Executors describe execution and is the first and possibly most important step towards supporting heterogeneous computing by acting as an interface between concurrency constructs and the agents/resources, one of which can be a GPU core, or a SIMD unit. I have led a small group of experts from Google, NVidia , Codeplay , and NASDAQ to define a specification to enable the separation of concerns in defining where, when, and how execution is done in service of the constructs that exist in the current and future C++ standard - Concurrency, Parallelism, Transactional Memory, and Networking TS.
While originally meant as part of Concurrency TS the current thinking is to create a separate Executor TS for C++20. Work is continuing but this is one of the key cornerstones and I feel confident that it will make it into C++20. The video from the Italian C++ Users conference will describe the current state of executors, though expect that to change quickly as we iterate over the design.
For a long time, C++ has been outpaced by other models such as CUDA, OpenMP , OpenCL and HSA that have offered heterogeneous computing capability to enable dispatch to GPU, DSP, FPGA and other accelerators.
SG14 is an ISO C++ SG that works on low-latency in the areas of games, financial and embedded programming.
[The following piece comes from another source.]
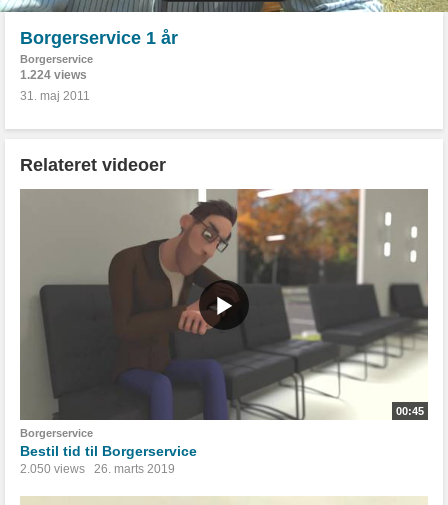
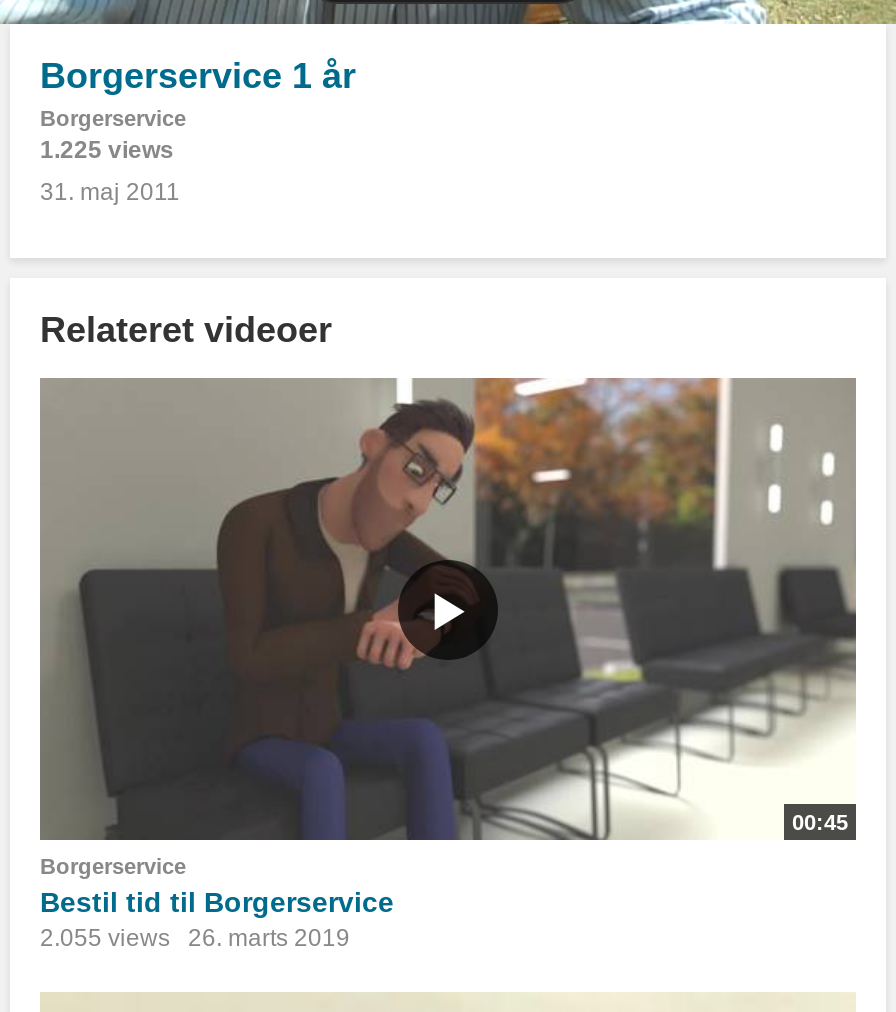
- 1.224 views
+ 1.225 views

- 2.050 views 26. marts 2019
+ 2.055 views 26. marts 2019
One of their mandates is the support of heterogeneous programming in native C++ without having to drop to some other models that are needed today.
Since a SG14 evening session in Jacksonville demonstrating SYCL and HPX there was interest in supporting a mandate to drive towards a future C++ that supports distributed and heterogeneous computing. At a later meeting papers were submitted providing feedback on a variety of concurrency and language features from the perspective of heterogeneous devices. Since then it was decided that the best path towards it was by completing the unified executors proposal since this will provide a way forward that enables defining where, when and how work is executed. All of the current C++ standard execution functions such as std::invoke, std::async, parallel algorithms, etc assume the usage of std::thread on only CPUs. While progress is being made in a unified proposal for executors, and while it enables distributed and heterogeneous computing, executors deliberately make no attempt to support distributed and heterogeneous computing because it is simply too wide a scope.
Since then, there have been several papers trying to address distributed and heterogeneous computing (though none have identified in a complete manner all the issues that are faced by this domain) that requires a solution in the C++ standard. More specifically, a paper on the managed pointer identifies a possible solution towards synchronizing data between different nodes. A paper on asynchronous algorithms adds support for asynchronous algorithms vs the current synchronous versions.
For the Toronto meeting we are proposing a meta level paper on one of the key issues (that of data movement) for heterogeneous and distributed computing and continue discussions on the asynchronous managed pointers. Although we do not mandate a solution in the Data Movement paper, we are aiming at supporting channels in C++.
- Data Movement in C++: http://www.open-std.org/jtc1/sc22/wg21/docs/papers/2017/p0687r0.pdf
- Asynchronous Managed Pointers for Heterogeneous and Distributed Computing: http://www.open-std.org/jtc1/sc22/wg21/docs/papers/2017/p0567r1.html
Both papers are in collaboration with HPX and are based on our implementation experience in SYCL and HPX.
Finally, I would like to announce that I have been nominated to be the Chair of the SYCL standard replacing Andrew Richards who has guided the development of SYCL within Khronos to firmly establish a modern C++ style heterogeneous computing language. I will take this experience and bring it as one of the candidates to support heterogeneous ISO C++.